§ Exercise materials:

*** Block opens ***

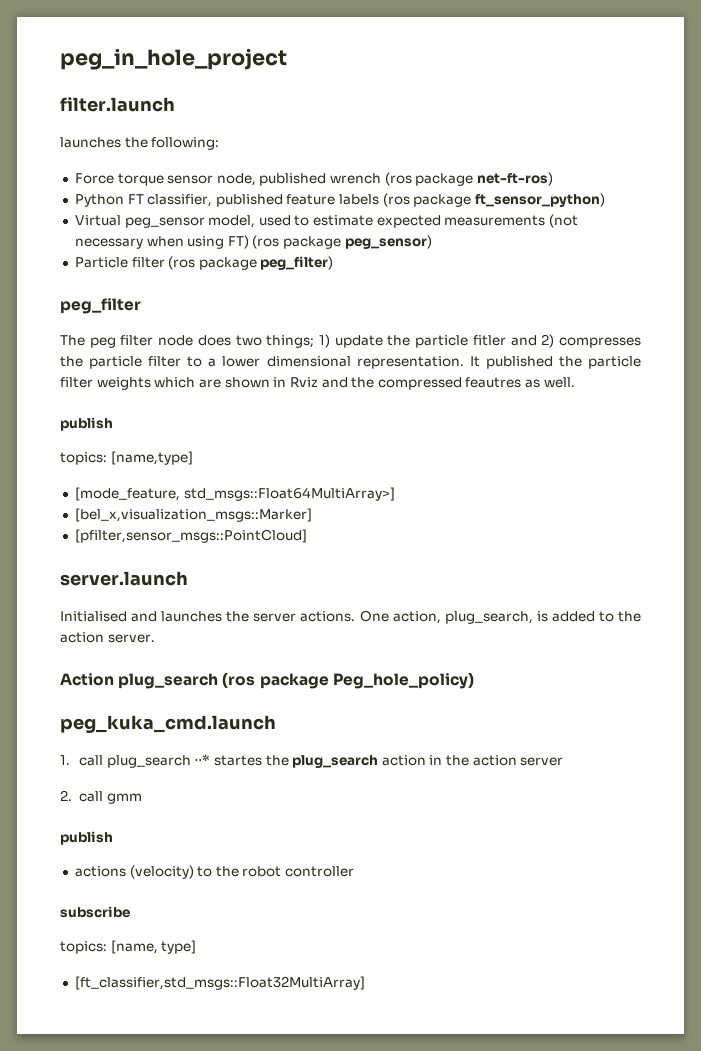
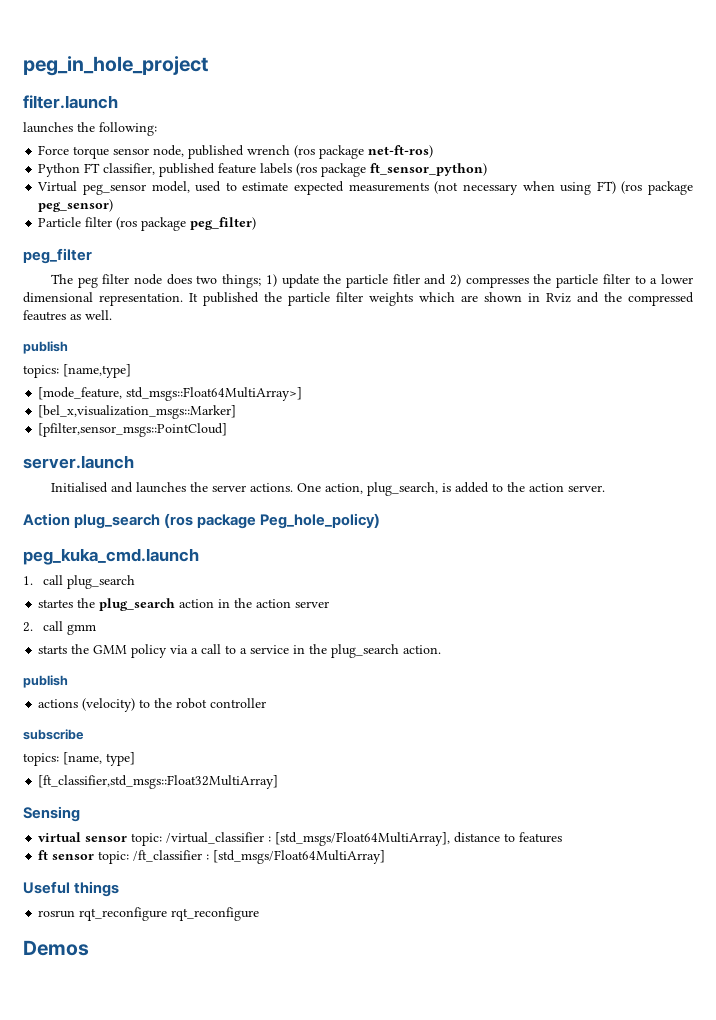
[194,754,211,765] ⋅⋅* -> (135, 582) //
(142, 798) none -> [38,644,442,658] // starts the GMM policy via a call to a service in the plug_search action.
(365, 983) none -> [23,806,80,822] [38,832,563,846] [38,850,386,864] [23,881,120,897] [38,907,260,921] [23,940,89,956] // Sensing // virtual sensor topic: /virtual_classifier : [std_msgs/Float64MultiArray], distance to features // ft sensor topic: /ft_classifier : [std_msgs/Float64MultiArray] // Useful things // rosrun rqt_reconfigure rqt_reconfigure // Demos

*** Block closes ***
*** Block opens ***

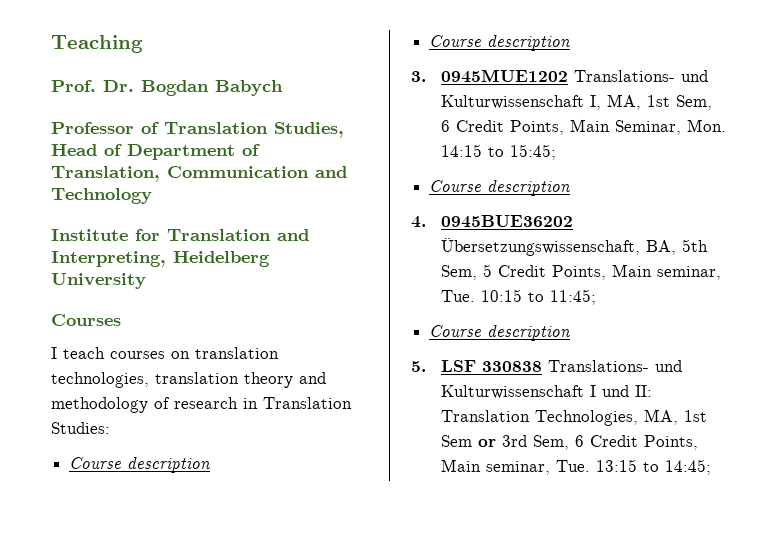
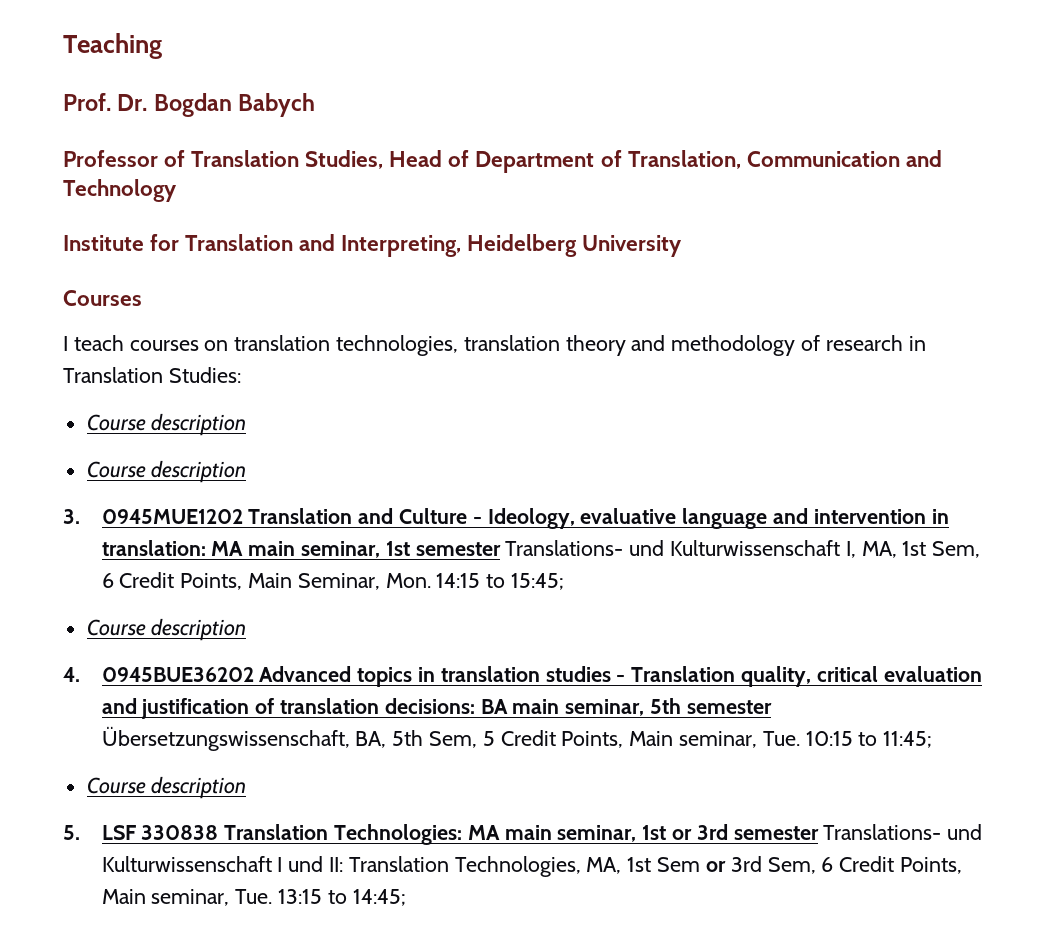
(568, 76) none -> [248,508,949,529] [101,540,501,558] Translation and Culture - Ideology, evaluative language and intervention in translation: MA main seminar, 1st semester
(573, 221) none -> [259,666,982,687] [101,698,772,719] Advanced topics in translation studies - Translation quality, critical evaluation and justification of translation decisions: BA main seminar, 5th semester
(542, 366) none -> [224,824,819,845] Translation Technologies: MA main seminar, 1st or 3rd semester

*** Block closes ***

Starting with the line that holds "[194,754,211,765] ⋅⋅* -> (135, 582) //" and ending with the line that holds "(365, 983) none", retype every line in the data above exactly, and nothing else.

[194,754,211,765] ⋅⋅* -> (135, 582) //
(142, 798) none -> [38,644,442,658] // starts the GMM policy via a call to a service in the plug_search action.
(365, 983) none -> [23,806,80,822] [38,832,563,846] [38,850,386,864] [23,881,120,897] [38,907,260,921] [23,940,89,956] // Sensing // virtual sensor topic: /virtual_classifier : [std_msgs/Float64MultiArray], distance to features // ft sensor topic: /ft_classifier : [std_msgs/Float64MultiArray] // Useful things // rosrun rqt_reconfigure rqt_reconfigure // Demos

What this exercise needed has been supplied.